» **How to complete this task**
Of the lines in the material below, print only those from the one containing "text: 19.02.2025 ->" to the one containing "margin-left: 24px ->", ends included, exactly as written and without pictures.

» **The data**
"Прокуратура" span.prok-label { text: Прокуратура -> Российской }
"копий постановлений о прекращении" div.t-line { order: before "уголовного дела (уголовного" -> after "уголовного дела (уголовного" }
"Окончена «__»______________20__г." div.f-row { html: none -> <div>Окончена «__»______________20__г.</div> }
...
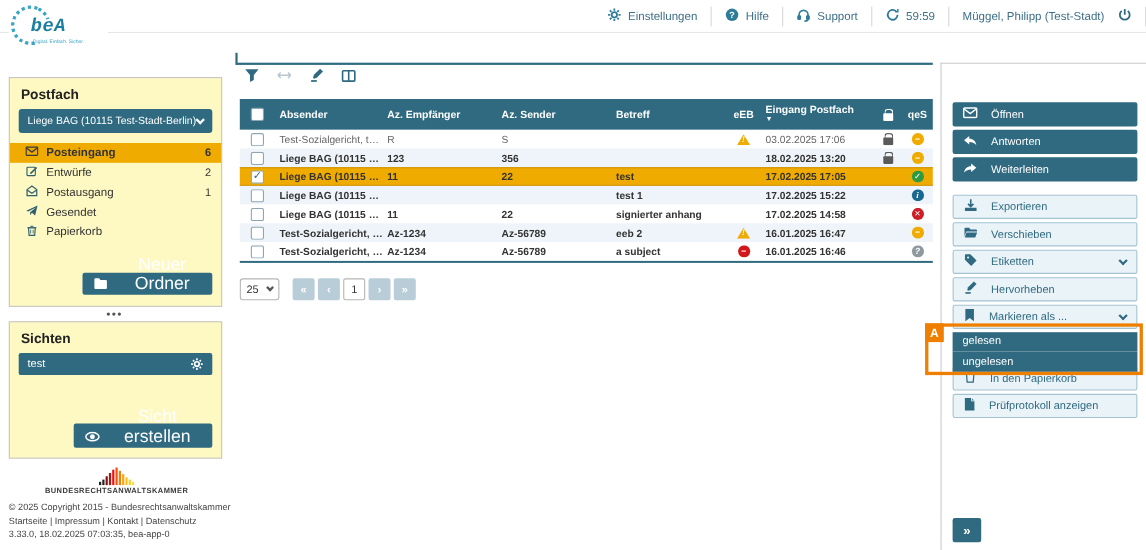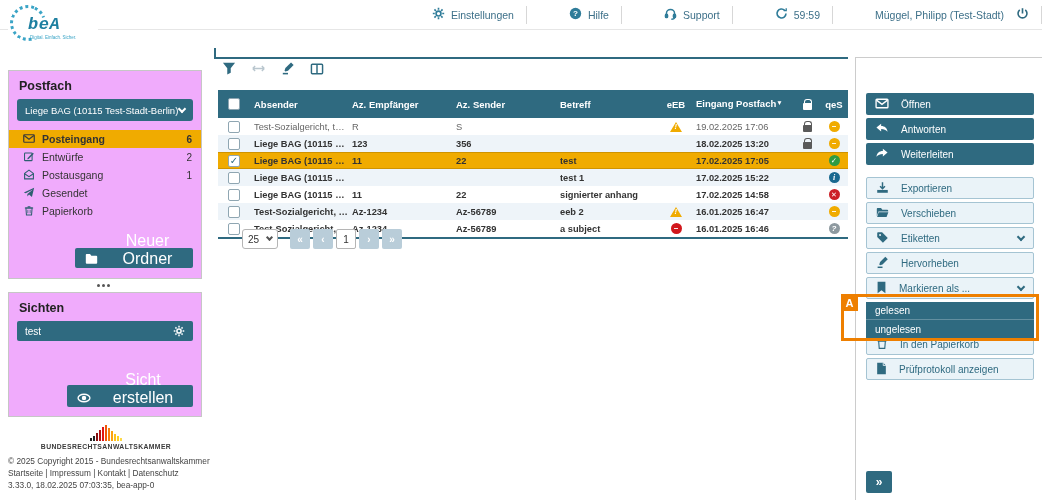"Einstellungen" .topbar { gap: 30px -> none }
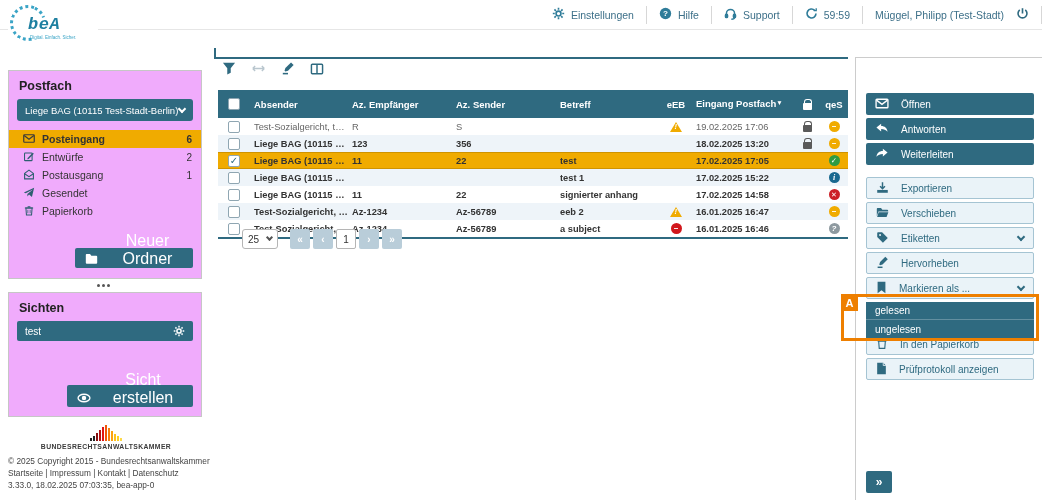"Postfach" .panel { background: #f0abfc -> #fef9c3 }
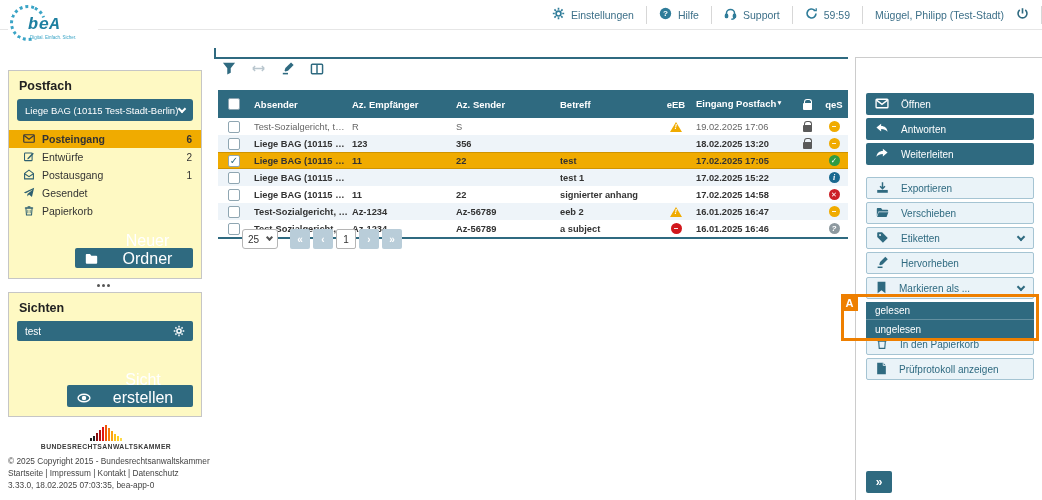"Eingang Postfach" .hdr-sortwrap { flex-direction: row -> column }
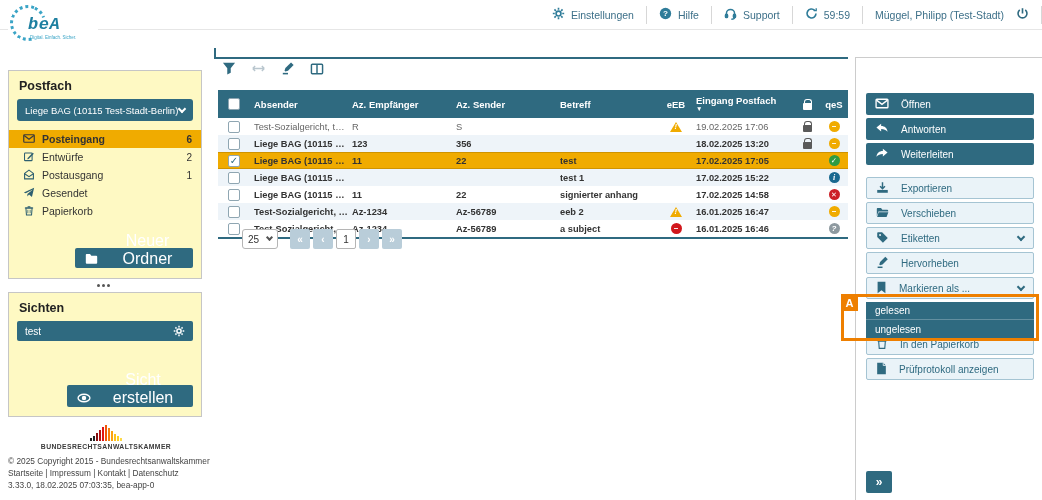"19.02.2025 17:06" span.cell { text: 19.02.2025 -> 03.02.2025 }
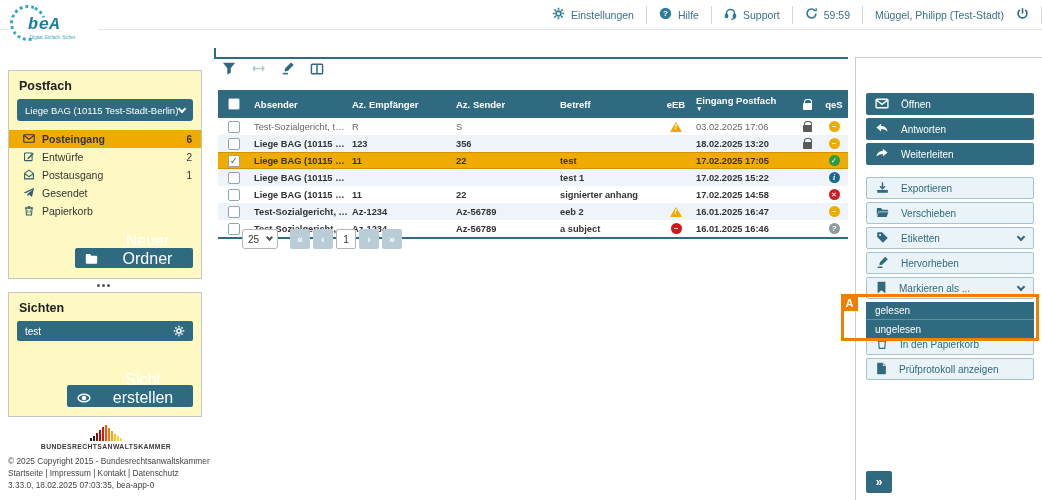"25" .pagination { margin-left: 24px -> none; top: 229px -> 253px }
--
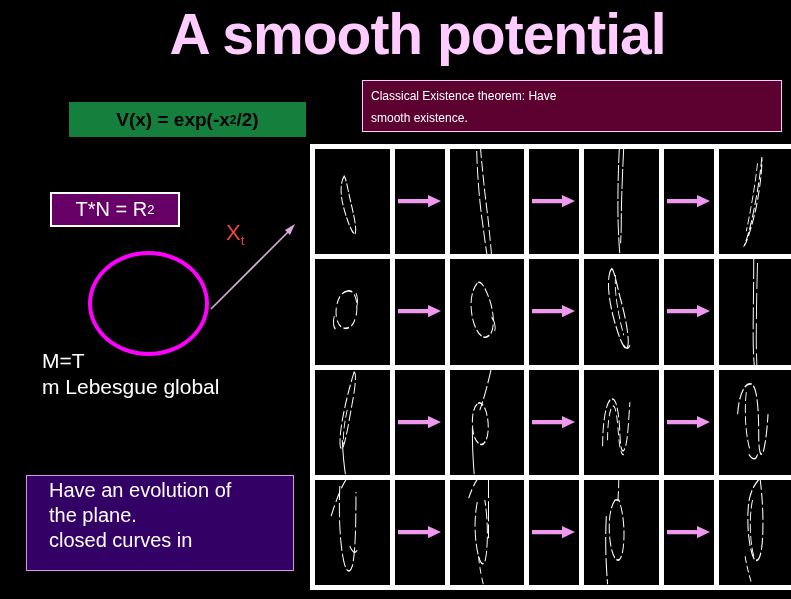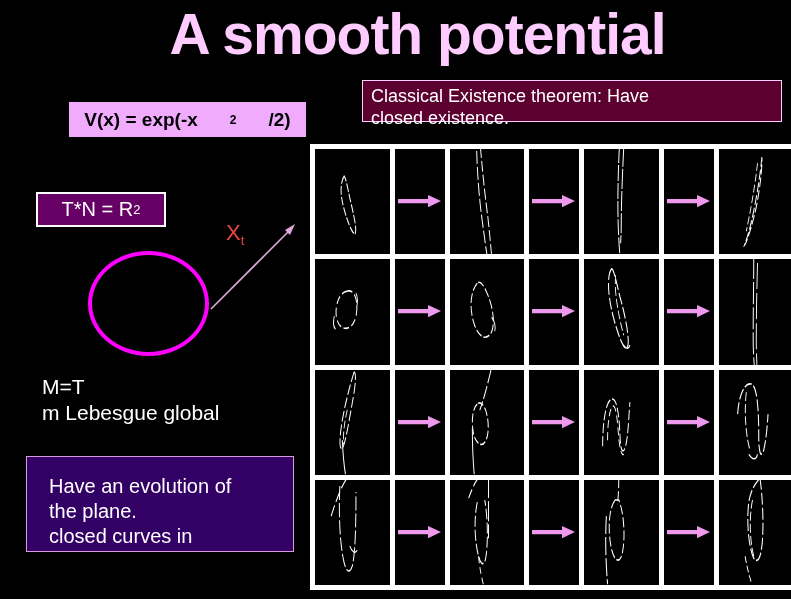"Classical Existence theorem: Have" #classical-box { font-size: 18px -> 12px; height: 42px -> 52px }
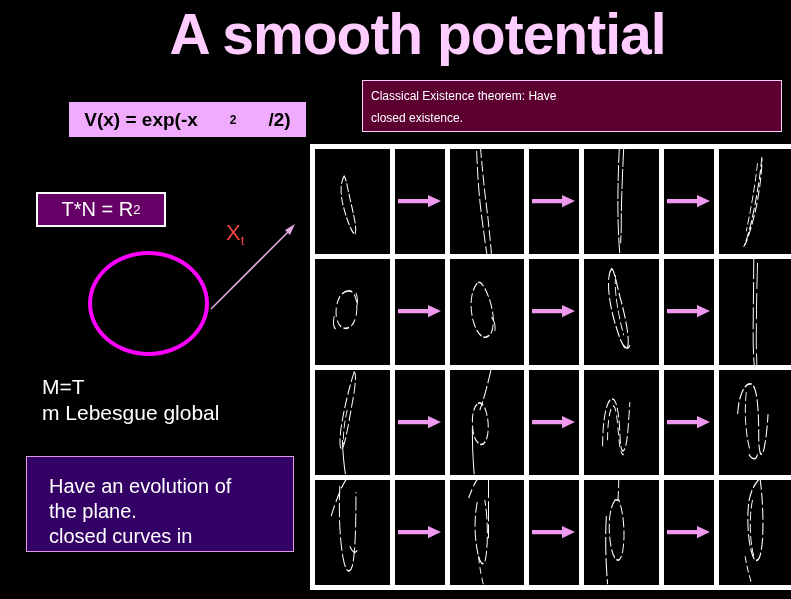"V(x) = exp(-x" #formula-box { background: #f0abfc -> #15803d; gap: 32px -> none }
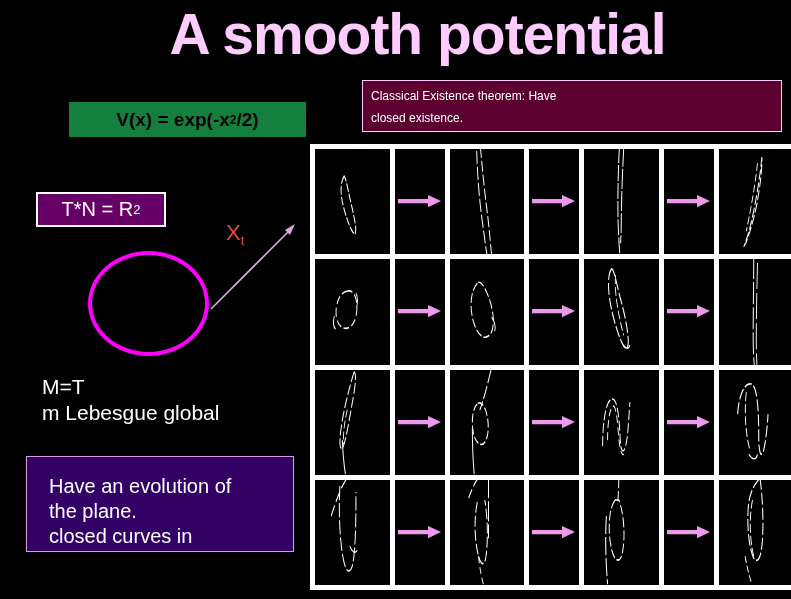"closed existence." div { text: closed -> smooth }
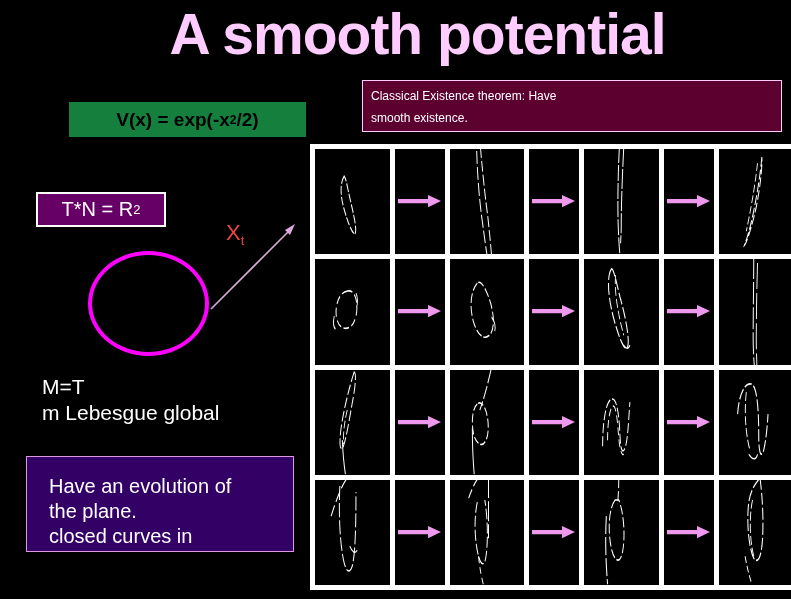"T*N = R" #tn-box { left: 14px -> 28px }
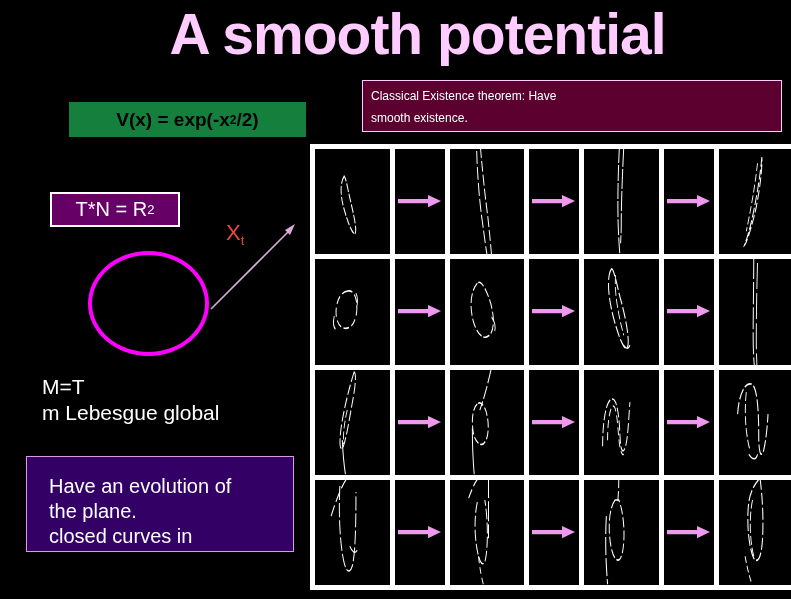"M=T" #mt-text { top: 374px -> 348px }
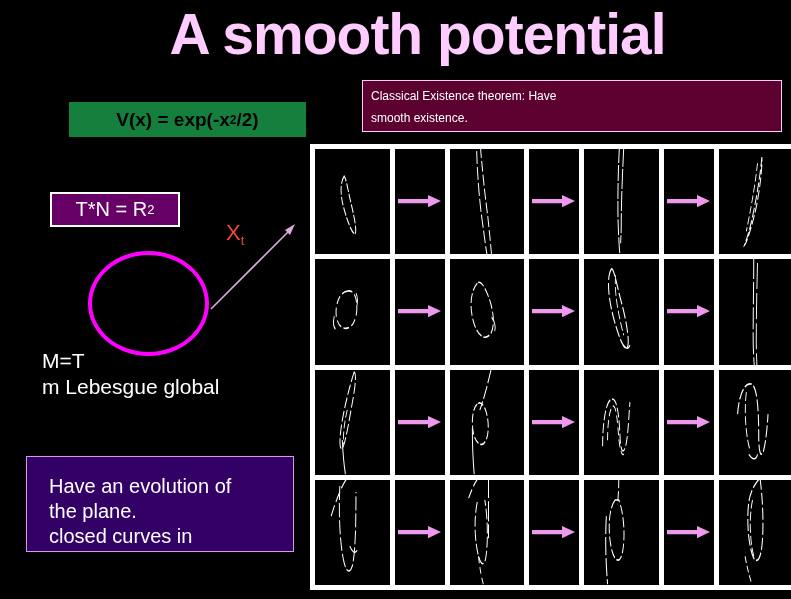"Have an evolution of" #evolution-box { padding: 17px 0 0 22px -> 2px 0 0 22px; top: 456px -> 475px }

» **Expected answer**
"19.02.2025 17:06" span.cell { text: 19.02.2025 -> 03.02.2025 }
"25" .pagination { margin-left: 24px -> none; top: 229px -> 253px }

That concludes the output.